Le ordené que me explicara todo.
Valentina vivía con su madre, su padrastro y Nico. Según contó, su madre había sido hospitalizada después de sufrir una caída grave. El padrastro les dijo a los vecinos que había ocurrido en las escaleras, pero Valentina aseguraba que él la había empujado durante una discusión.
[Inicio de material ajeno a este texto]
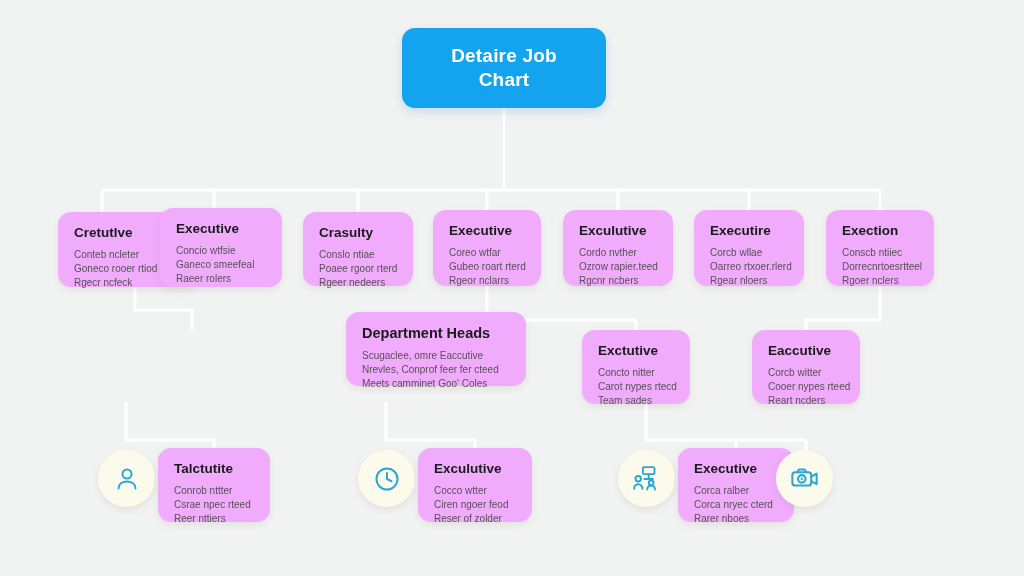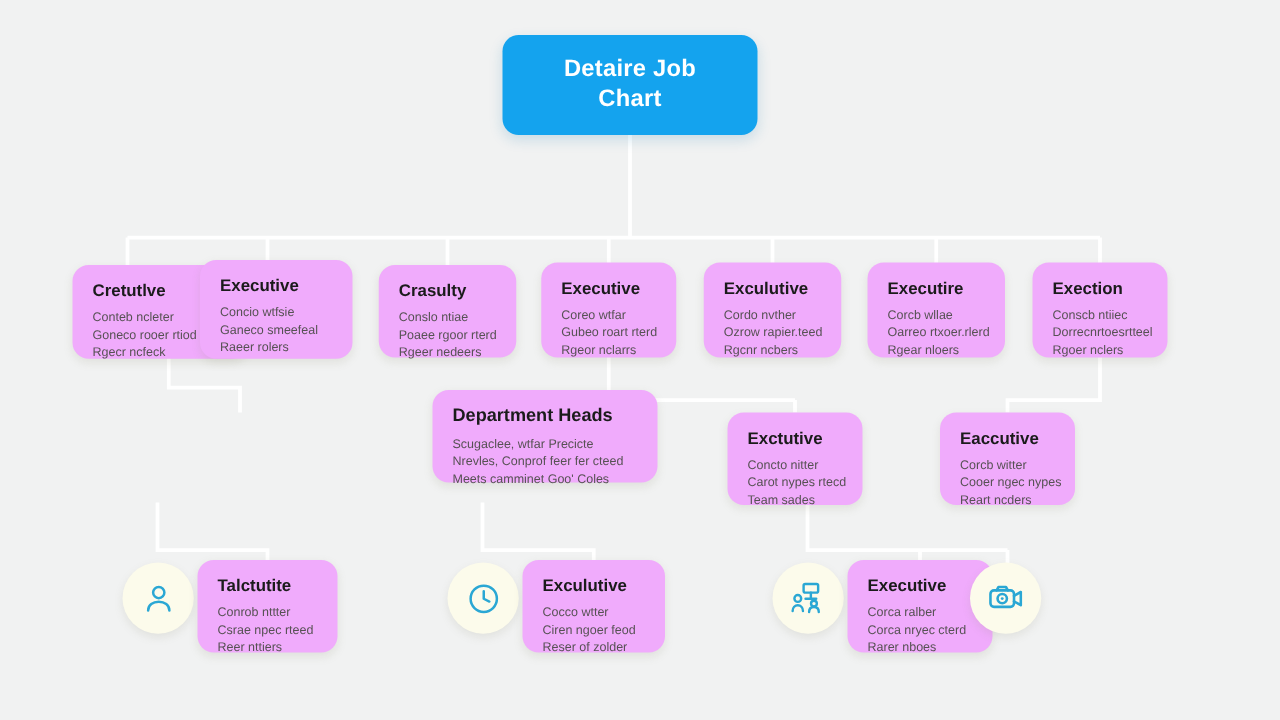--- a/index.html
+++ b/index.html
@@ -198,7 +198,7 @@
 
   <div class="card" style="left:346px; top:312px; width:180px; height:74px;">
     <div class="card-title big">Department Heads</div>
-    <div class="card-line">Scugaclee, wtfar Precicte</div>
+    <div class="card-line">Scugaclee, omre Eaccutive</div>
     <div class="card-line">Nrevles, Conprof feer fer cteed</div>
     <div class="card-line">Meets camminet Goo' Coles</div>
   </div>

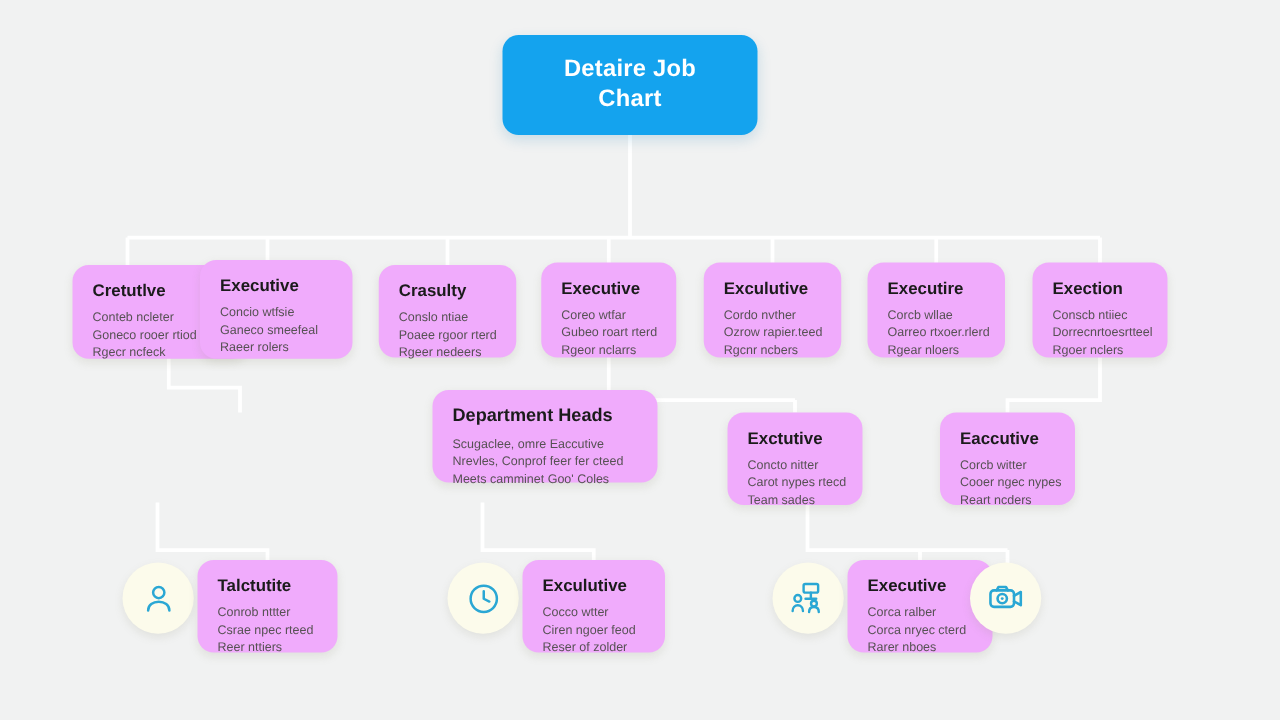--- a/index.html
+++ b/index.html
@@ -213,7 +213,7 @@
   <div class="card" style="left:752px; top:330px; width:108px; height:74px;">
     <div class="card-title">Eaccutive</div>
     <div class="card-line">Corcb witter</div>
-    <div class="card-line">Cooer ngec nypes</div>
+    <div class="card-line">Cooer nypes rteed</div>
     <div class="card-line">Reart ncders</div>
   </div>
Cuando la madre quedó ingresada, el hombre comenzó a descargar su rabia contra los niños. Gritaba, rompía objetos y amenazaba con enviar a Nico a otra familia si Valentina hablaba. Una noche, después de beber, intentó llevarse al niño en el automóvil. Valentina se interpuso y recibió un golpe en el brazo.
Entonces tomó una mochila, envolvió a su hermano en una manta y salió de la casa mientras el padrastro dormía.
Primero intentó quedarse con una vecina, pero la mujer tuvo miedo de involucrarse. Después llamó a una tía que vivía lejos, aunque nunca respondió. Finalmente escribió a Daniela, su compañera desde hacía dos años.
Mi hija le dijo que viniera a nuestra casa.
—¿Por qué no me lo contaste? —pregunté.
—Porque pensé que llamarías a la policía y los devolverían con él.
—La policía no entrega a los niños sin investigar.
—Valentina dice que nadie le cree. Él siempre parece amable delante de los demás.
Miré a la muchacha. Tenía un moretón oscuro alrededor del brazo y una pequeña herida cerca de la ceja. Nico permanecía en silencio. Era demasiado callado para un niño de su edad.
Mi enojo comenzó a mezclarse con otra emoción: miedo. Ya no temía que mi hija estuviera haciendo algo peligroso por rebeldía. Temía que dos niños realmente estuvieran huyendo de una situación grave y que cualquier decisión equivocada pudiera empeorarla.
Me arrodillé frente a Valentina.
—No voy a llamar a tu padrastro. Pero tampoco pueden seguir escondidos aquí. Necesitamos buscar ayuda de una forma segura.
La joven negó con desesperación.
—Se llevará a Nico. Dice que no soy su madre y no puedo decidir nada.
—Tienes razón en que no puedes enfrentar esto sola. Daniela tampoco. Pero hay adultos y profesionales que deben protegerlos.